Suicide prevention has been a focus in Canada in recent years, with mental health initiatives such as the Mental Health Commission of Canada and major investments in military and veteran mental health aimed at reducing this cause of death. Despite these initiatives, suicide rates have remained mostly unchanged.
The media in Canada has criticized the Canadian Armed Forces (CAF) over the lack of mental health services for military personnel. However, the CAF has engaged in greater investments in mental health services renewal over the past decade, relative to the Canadian public system. Over the same general period, more than 40,000 CAF personnel deployed in support of the mission in Afghanistan. There is a lack of information on the relative trends in suicidality and in use of mental health services in the two populations.
Researchers from Canada and the United States looked at data from four nationally representative surveys in 2002 and 2012-2013 to compare rates of suicidal thoughts and rates of help seeking in military and civilian populations. They found that in 2012-2013, people in the Canadian Armed Forces had a 32 per cent increased odds of thinking about suicide, and 64 per cent increased odds of planning suicide than the civilian group.
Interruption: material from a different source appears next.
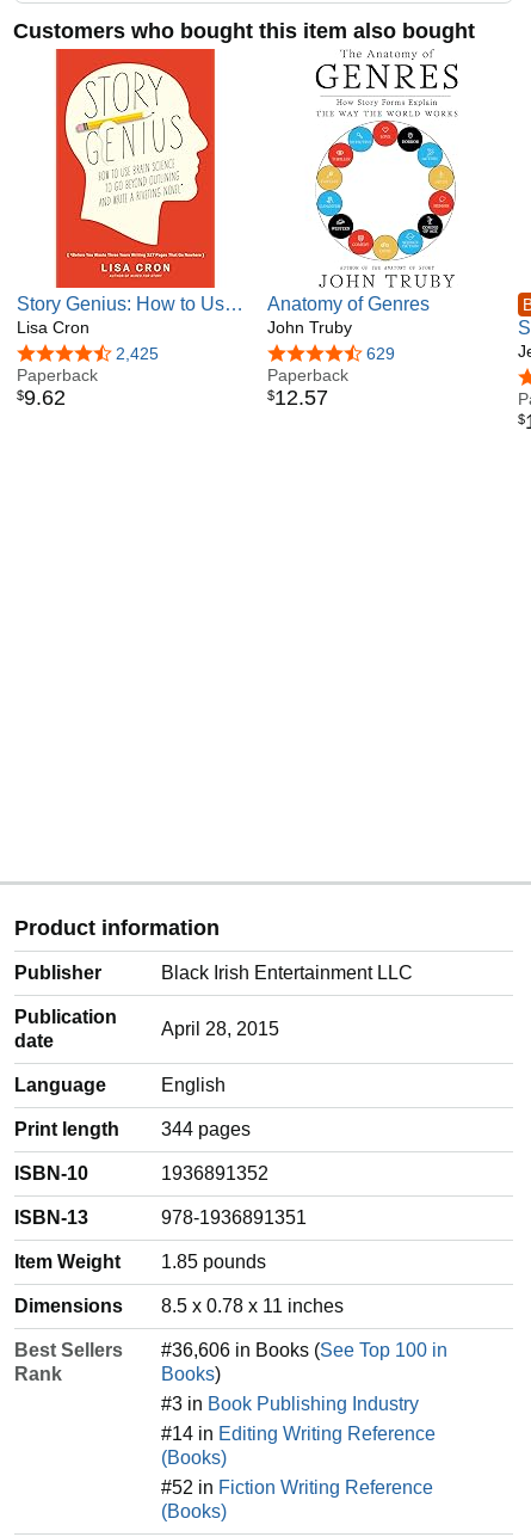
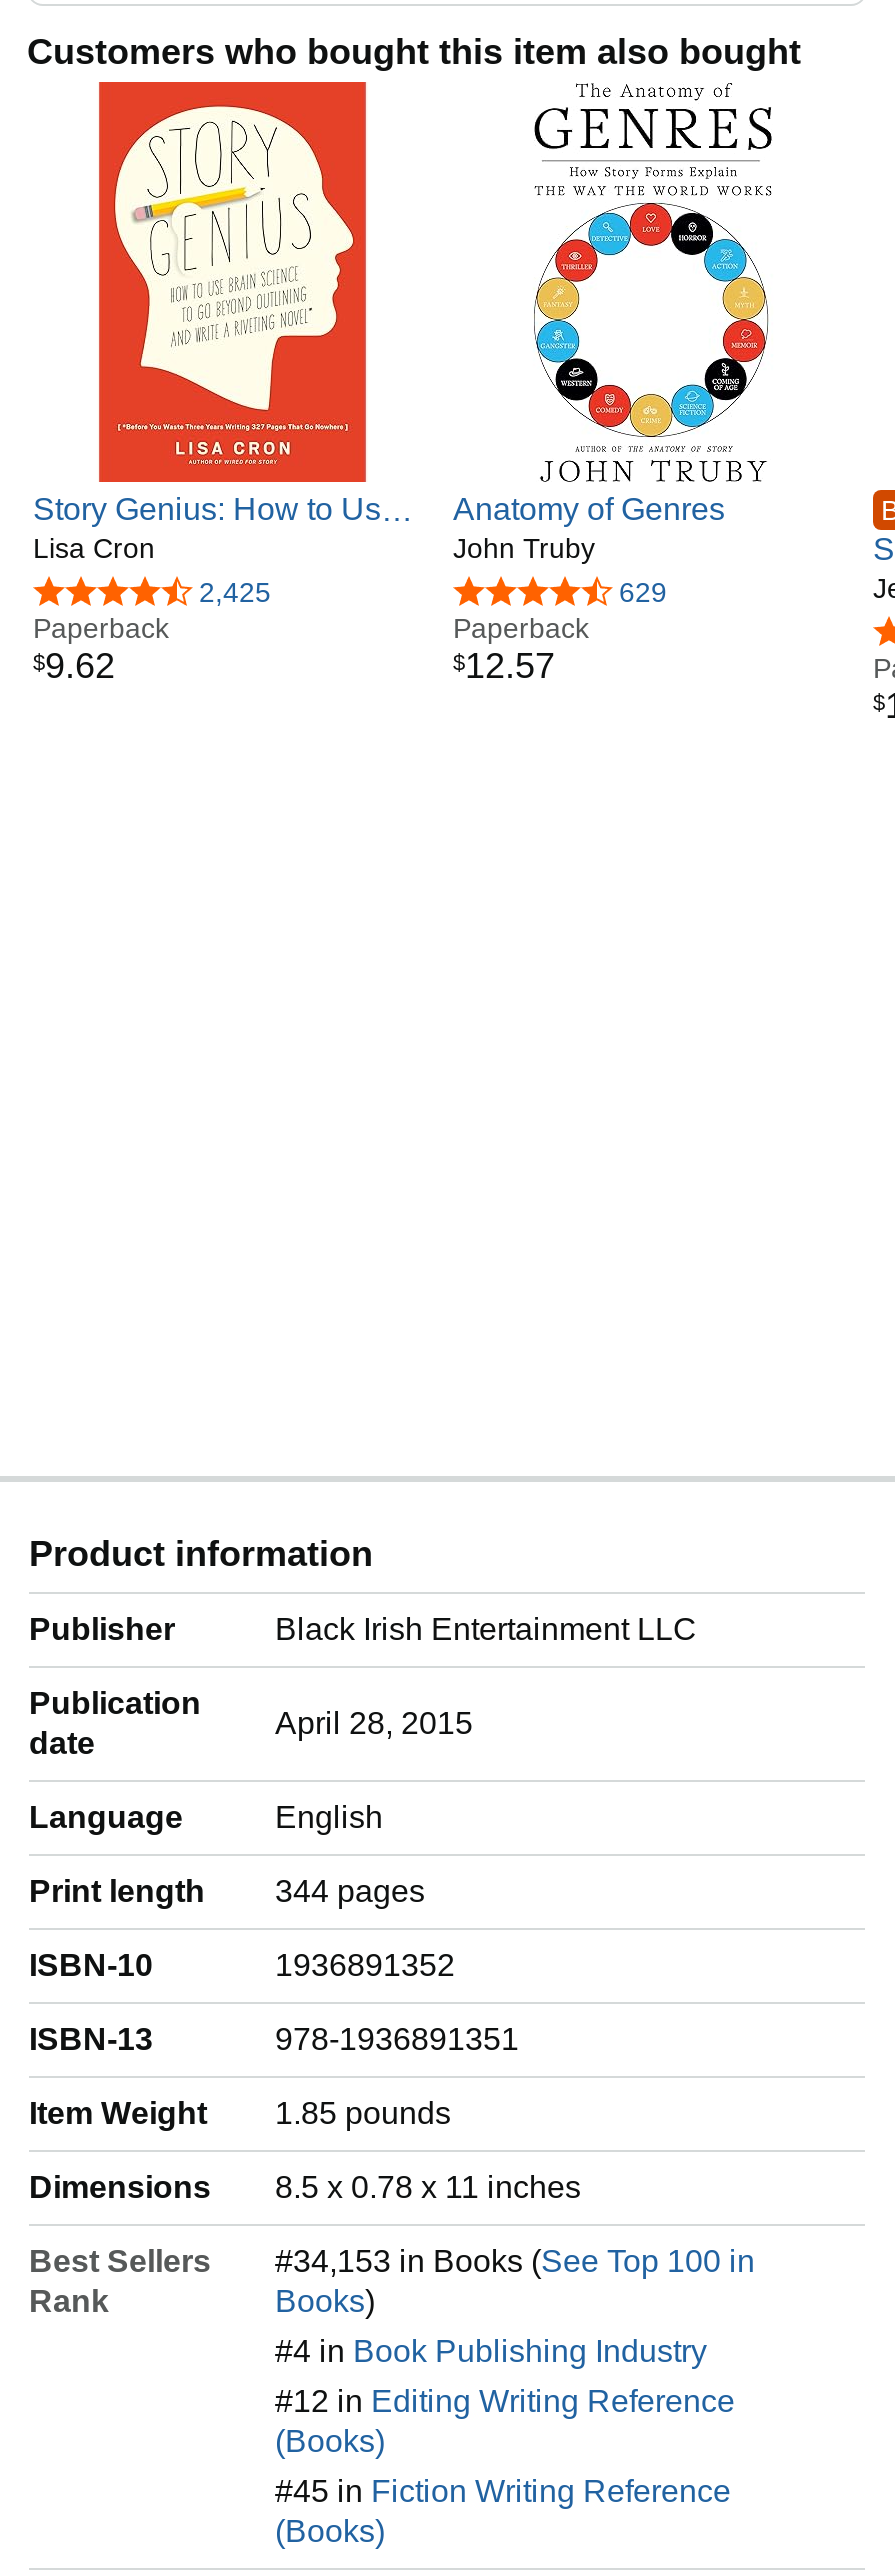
[161,1339,447,1360] #36,606 in Books (See Top 100 in -> [275,2243,755,2277] #34,153 in Books (See Top 100 in
[161,1393,419,1414] #3 in Book Publishing Industry -> [275,2333,707,2367] #4 in Book Publishing Industry
[161,1423,436,1443] #14 in Editing Writing Reference -> [275,2383,735,2417] #12 in Editing Writing Reference
[161,1477,433,1497] #52 in Fiction Writing Reference -> [275,2473,731,2507] #45 in Fiction Writing Reference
“Time trends of increasing lifetime suicide attempts and higher prevalence of suicidal ideation and plans among military samples compared with civilians is a concerning and important observation with public policy ramifications,” writes Dr. Jitender Sareen, Department of Psychiatry at the University of Manitoba, Winnipeg, Manitoba, with coauthors.
They also found that among those who served in the Canadian Armed Forces, suicidal ideation in women, but not men, decreased over time.
“Prevalence of lifetime and past-year suicidal ideation among male Canadian Armed Forces members did not change over time, but females in the Canadian Armed Forces had a significant decrease in life-time suicidal ideation,” write the authors. They suggest it may be that women are more likely to seek help for mental health issues than men.
People with suicidal thoughts in the military were significantly more likely to seek help, and accessed more types of professionals for help, compared with civilians who had suicidal thoughts. Care-seeking for suicidality increased in both populations, but the increase was significantly greater in the CAF.
“This study supports the criticism that the Canadian public health care system is not universal but has significant inequities, inefficiencies and varying levels of service,” states Sareen. “It also speaks to potential value of incremental investments in the public system, similar to those made in the CAF.”